Mark Pack suggests that we should have made use of this knowledge during the campaign in Sheffield Hallam:
Taking care over when to criticise the personality of an opponent is wise. But when you have evidence about issues as serious as sexism and homophobia and the person in question is bidding to become an MP, then – if you have solid evidence – raising them I would even go so far as to say is necessary. Democracy requires the cases for and against candidates, parties and policies to be put before the public.Liberals tend to fight shy of this sort of campaigning - "When they go low, we go high" - but Mark is right. It can be your duty to reveal your opponents deficiencies if they are sufficiently serious.

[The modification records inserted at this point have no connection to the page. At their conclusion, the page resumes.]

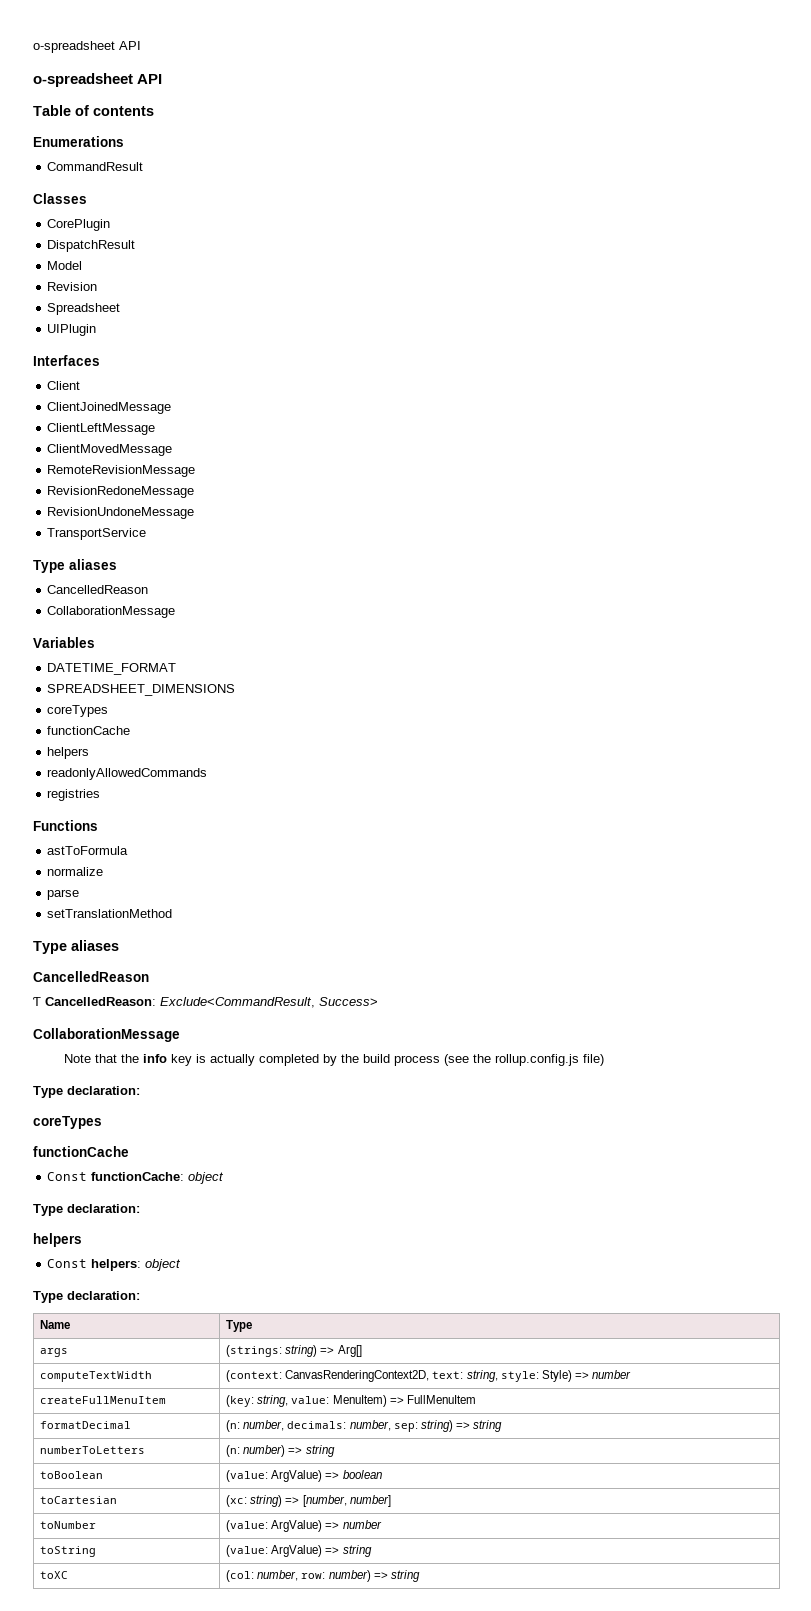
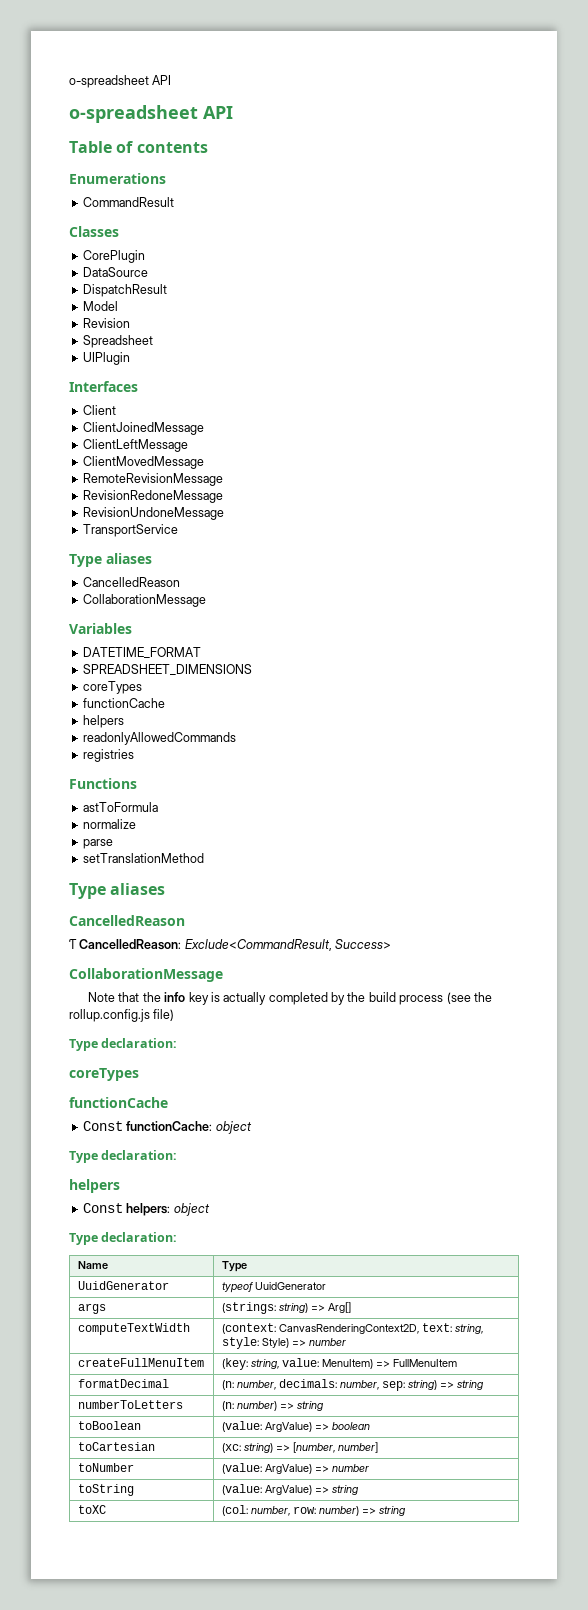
+ DataSource
+ UuidGenerator | typeof UuidGenerator

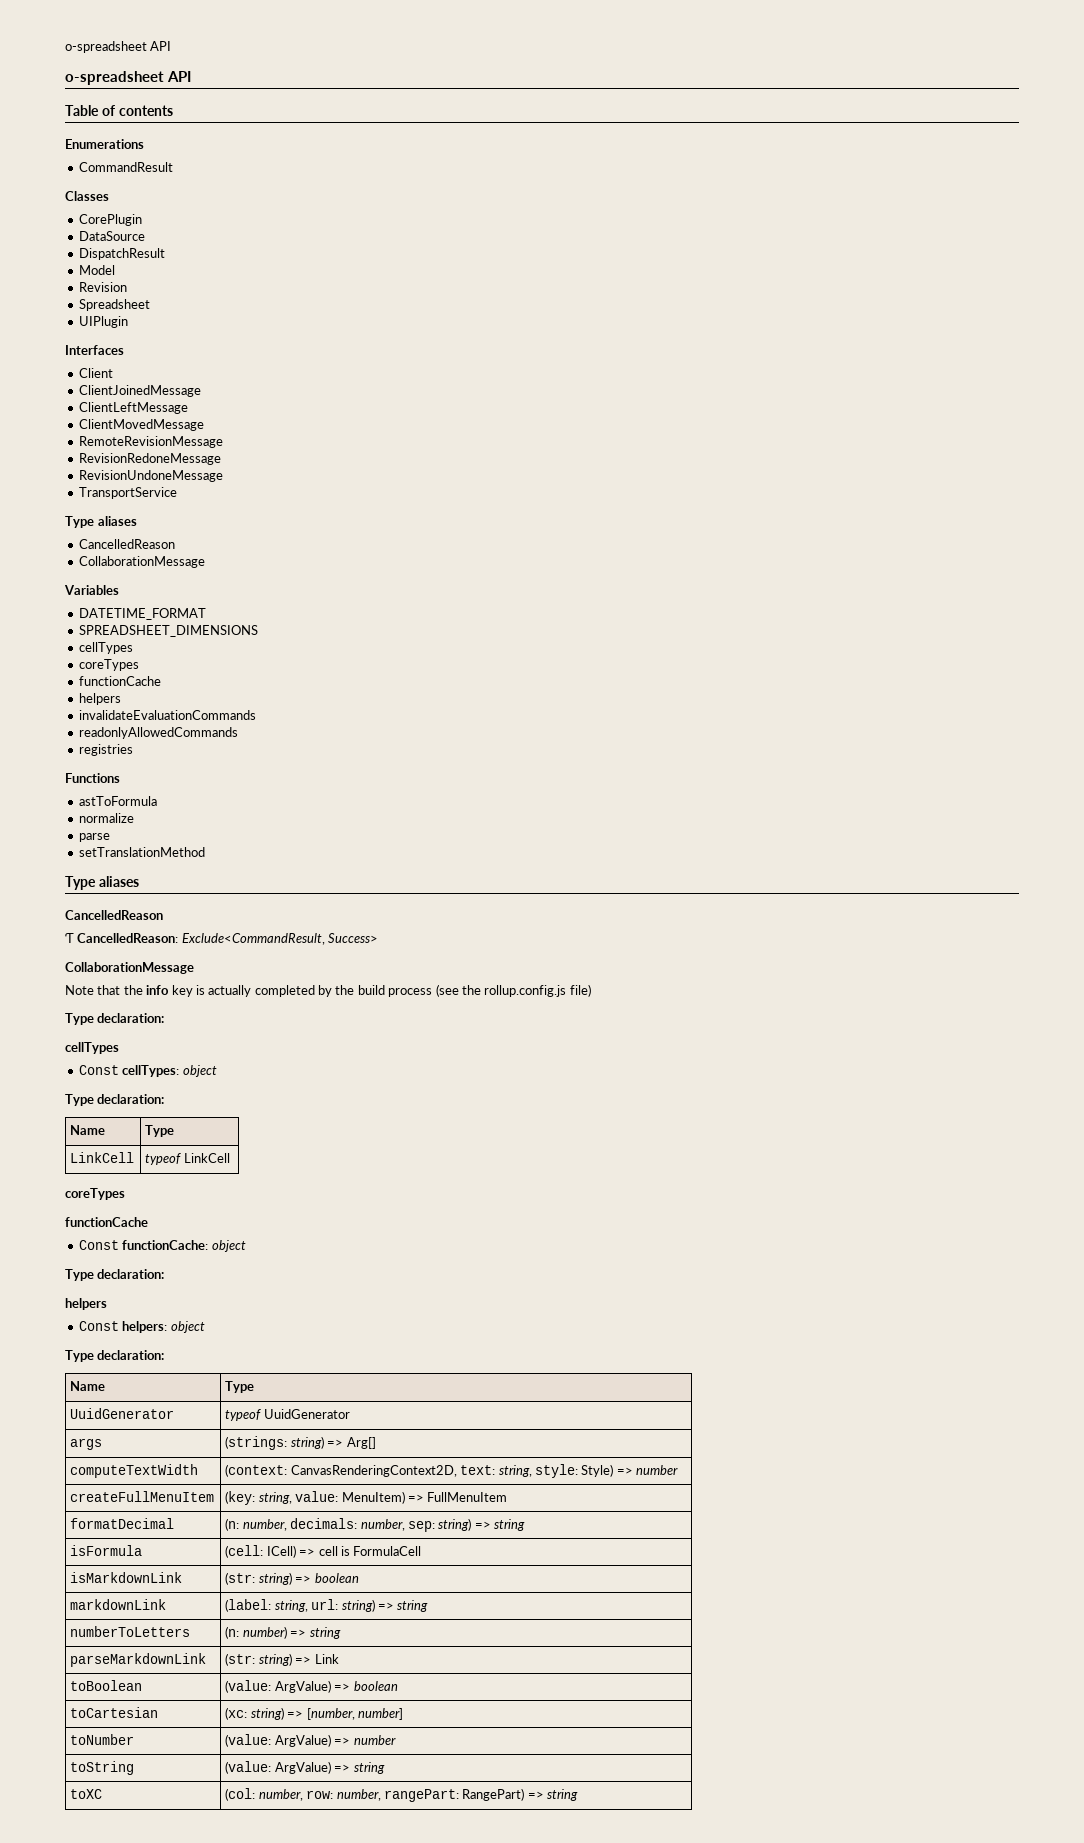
  SPREADSHEET_DIMENSIONS
+ cellTypes
+ invalidateEvaluationCommands
  Note that the info key is actually completed by the build process (see the rollup.config.js file)
  Type declaration:
+ cellTypes
+ Const cellTypes: object
+ Type declaration:
+ Name | Type
+ LinkCell | typeof LinkCell
+ isFormula | (cell: ICell) => cell is FormulaCell
+ isMarkdownLink | (str: string) => boolean
+ markdownLink | (label: string, url: string) => string
+ parseMarkdownLink | (str: string) => Link
- toXC | (col: number, row: number) => string
+ toXC | (col: number, row: number, rangePart: RangePart) => string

I do not trust the idea that it is only what Tony Benn used to call the "ishoos" that matter. So many political questions arrive out of clear blue sky that the character of the people you elect to tackle them is immensely important.
And if you know your opponent has a bad character, you should say so.
4 comments:
Two problems. The Phil Woollas precedent. And would O'Mara voters have been shifted?
Or would Conservatives have been more likely to vote Lib Dem tactically? Their failure to do so is what did for Nick.
But all these are pragmatic considerations. It is the underlying morality that interests me.
But where do you draw the line. Jeremy Corbyn is on his 3rd wife after 2 divorces. In the 1980s that would have mattered. It would have spoken to his character. Today it isn't mentioned. Probably right. He has other problems and we did have something against conformity back in the day.
I rarely find "where do you draw the line?" arguments compelling. You draw it where you judge it right to draw it. Where else would you draw it?